Records contained in a dataset:
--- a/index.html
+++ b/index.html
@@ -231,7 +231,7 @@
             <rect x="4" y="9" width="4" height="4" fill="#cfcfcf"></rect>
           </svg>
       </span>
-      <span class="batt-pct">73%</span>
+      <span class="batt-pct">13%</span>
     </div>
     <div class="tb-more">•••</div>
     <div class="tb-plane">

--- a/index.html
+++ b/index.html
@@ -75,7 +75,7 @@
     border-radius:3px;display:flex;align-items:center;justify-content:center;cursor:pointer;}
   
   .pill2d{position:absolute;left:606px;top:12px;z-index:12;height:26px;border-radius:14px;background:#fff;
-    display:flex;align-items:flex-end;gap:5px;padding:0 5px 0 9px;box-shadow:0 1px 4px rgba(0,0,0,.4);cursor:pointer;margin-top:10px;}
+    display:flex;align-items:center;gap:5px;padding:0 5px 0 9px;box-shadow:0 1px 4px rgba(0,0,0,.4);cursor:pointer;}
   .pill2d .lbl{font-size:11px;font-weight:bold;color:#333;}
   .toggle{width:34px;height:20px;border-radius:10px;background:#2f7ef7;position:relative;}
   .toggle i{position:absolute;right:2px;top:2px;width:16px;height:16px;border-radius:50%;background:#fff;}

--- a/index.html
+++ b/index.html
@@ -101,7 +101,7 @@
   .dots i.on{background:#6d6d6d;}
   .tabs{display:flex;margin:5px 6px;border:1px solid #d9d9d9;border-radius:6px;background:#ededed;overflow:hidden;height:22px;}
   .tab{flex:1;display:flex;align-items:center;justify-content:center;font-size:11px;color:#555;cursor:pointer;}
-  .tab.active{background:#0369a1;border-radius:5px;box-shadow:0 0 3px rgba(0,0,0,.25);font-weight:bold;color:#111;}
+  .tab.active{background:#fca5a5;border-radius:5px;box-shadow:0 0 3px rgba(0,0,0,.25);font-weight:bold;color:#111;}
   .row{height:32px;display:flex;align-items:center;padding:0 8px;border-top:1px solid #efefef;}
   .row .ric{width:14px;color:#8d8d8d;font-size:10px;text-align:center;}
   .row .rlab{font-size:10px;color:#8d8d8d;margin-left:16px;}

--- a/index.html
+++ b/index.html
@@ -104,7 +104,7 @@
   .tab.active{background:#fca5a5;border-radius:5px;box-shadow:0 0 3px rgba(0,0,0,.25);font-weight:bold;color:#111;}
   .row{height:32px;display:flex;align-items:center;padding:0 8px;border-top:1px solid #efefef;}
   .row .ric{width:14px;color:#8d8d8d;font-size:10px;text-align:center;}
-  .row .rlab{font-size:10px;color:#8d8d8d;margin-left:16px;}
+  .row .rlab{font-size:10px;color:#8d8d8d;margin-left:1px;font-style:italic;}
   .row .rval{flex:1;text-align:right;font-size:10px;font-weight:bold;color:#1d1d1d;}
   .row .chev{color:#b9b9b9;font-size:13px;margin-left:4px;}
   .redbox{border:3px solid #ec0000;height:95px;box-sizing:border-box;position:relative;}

* _HOW TO COMPLETE THIS TASK_: Going through the data above, return each line with the word "cursor".

* _EXERCISE RESPONSE_:
     border-radius:3px;display:flex;align-items:center;justify-content:center;cursor:pointer;}
-    display:flex;align-items:flex-end;gap:5px;padding:0 5px 0 9px;box-shadow:0 1px 4px rgba(0,0,0,.4);cursor:pointer;margin-top:10px;}
+    display:flex;align-items:center;gap:5px;padding:0 5px 0 9px;box-shadow:0 1px 4px rgba(0,0,0,.4);cursor:pointer;}
   .tab{flex:1;display:flex;align-items:center;justify-content:center;font-size:11px;color:#555;cursor:pointer;}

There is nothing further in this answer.